In queste ultime settimane, si è tornato ad accusare chi manifesta per la libertà e l’autodeterminazione del popolo palestinese di non essere presente nelle lotte e nelle mobilitazioni “di casa nostra”: per i salari, per i contratti collettivi, per la salute. Che chi manifesta contro il genocidio e l’occupazione non si occupa dei “problemi reali” con cui ogni giorno bisogna confrontarsi.
Questa è una narrazione falsa; chi lo afferma mente sapendo di mentire, con l’unico obiettivo di dividere il fronte di lotta. Oppure non conosce la realtà delle lotte in questione, perché se ne tiene fuori.
Noi sappiamo, perché lo viviamo ogni giorno sui cantieri, negli ospedali, nelle fabbriche, nei negozi e negli uffici, che le lotte non si escludono fra loro, bensì si intrecciano e si alimentano. Il sindacato, che si mobilita su tutti questi fronti, sa che chi denuncia il genocidio in Palestina, spesso e volentieri è la stessa persona che sciopera per un contratto giusto e contro il precariato, che difende la scuola, la sanità e il proprio potere d’acquisto, che denuncia i continui aumenti dei premi delle casse malati, che non accetta il razzismo, che combatte l’omofobia e lotta in favore della parità. Perché chi s’indigna di fronte alle ingiustizie che accadono dall’altra parte del mondo, è capace di riconoscerle anche qui, nelle nostre vite quotidiane.
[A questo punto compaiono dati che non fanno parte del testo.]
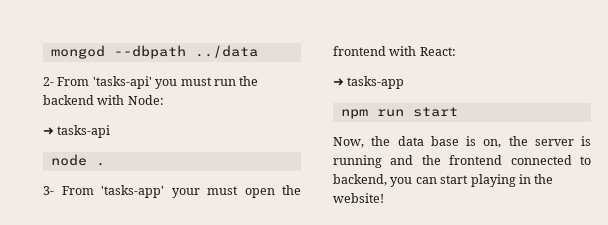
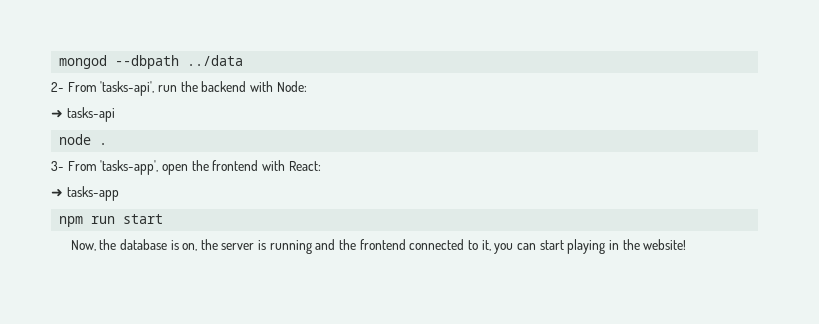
[92,76,212,89] 'tasks-api' you must -> [100,81,155,96] 'tasks-api',
[101,185,238,198] 'tasks-app' your must -> [100,160,159,175] 'tasks-app',
[397,136,459,146] data base -> [119,239,167,250] database
[333,174,387,186] backend, -> [481,240,491,251] it,

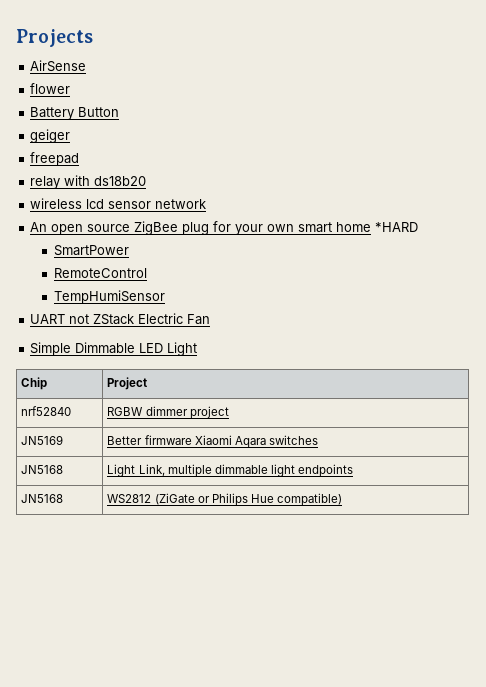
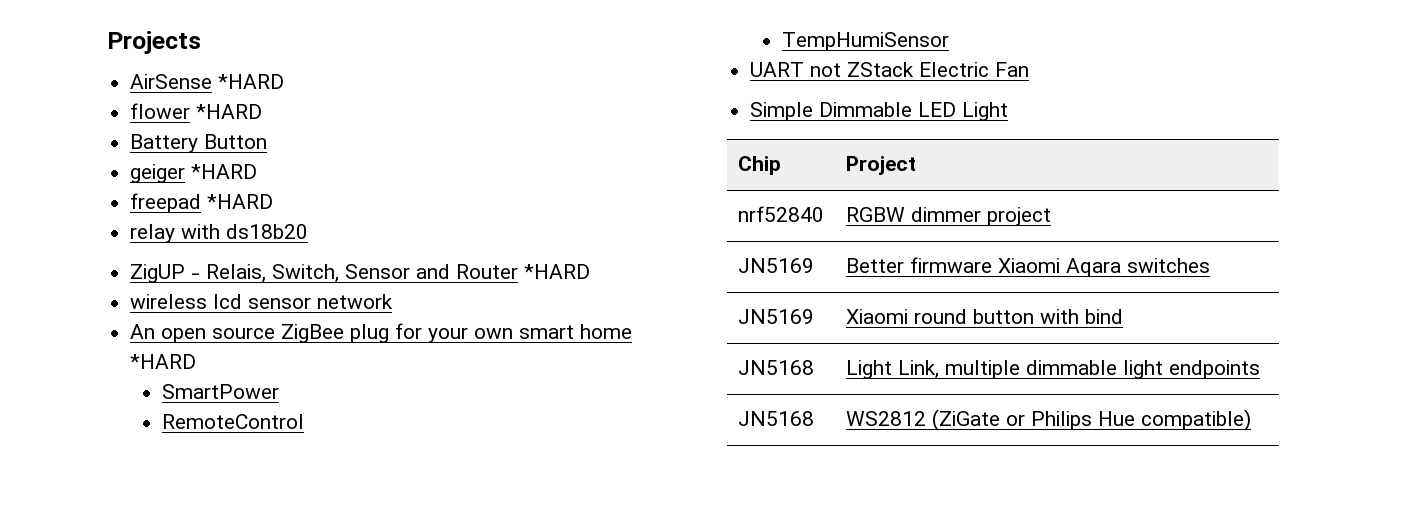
(87, 66) none -> [218,74,285,89] *HARD
(71, 88) none -> [196,104,263,119] *HARD
(71, 136) none -> [191,164,258,179] *HARD
(80, 159) none -> [207,194,274,209] *HARD
(147, 181) none -> [130,264,591,283] // ZigUP - Relais, Switch, Sensor and Router *HARD
(318, 440) none -> [737,309,814,324] [845,309,1123,324] // JN5169 | Xiaomi round button with bind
Perché le nostre battaglie nascono da una stessa radice comune: la giustizia sociale.
Essere sindacato significa riconoscere che le oppressioni si alimentano a vicenda — l’austerità che taglia salari e servizi è sorella dello sfruttamento coloniale e della guerra. La violenza che colpisce Gaza e la Cisgiordania è parte dello stesso sistema che, in Europa come altrove, precarizza le esistenze. Per questo non è possibile scegliere una solo causa per cui battersi: difendere la vita e la dignità in Palestina è parte della stessa lotta che viene portata avanti ogni giorno nei luoghi di lavoro, nelle piazze, nelle assemblee. Essere sindacato oggi significa saper leggere queste connessioni. Significa capire che la guerra, lo sfruttamento e l’austerità sono facce della stessa logica: quella che mette il profitto sopra le persone.
Perché non c’è pace senza giustizia sociale, e non c’è giustizia sociale senza solidarietà internazionale.
Chi oggi cerca di opporre “i lavoratori” a “gli attivisti”, “la giustizia sociale” alla “solidarietà internazionale”, dimentica che siamo le stesse persone: lavoratrici, studenti, pensionate, genitori, precarie, migranti, disoccupati, persone che ogni giorno costruiscono solidarietà e immaginano un mondo diverso. Un mondo dove la vita valga più del profitto, la dignità più del confine, la giustizia più dell’ordine.
Per questo non accettiamo la contrapposizione e non accettiamo la delegittimazione.
Noi ci riconosciamo in tutte le piazze che difendono la libertà, la dignità, la pace, il lavoro.
E continueremo a esserci — con la stessa voce, con lo stesso passo — perché nessuna liberazione è completa finché un popolo, una persona, una categoria resta oppressa.
Le lotte sono una sola e noi sappiamo da che parte stare.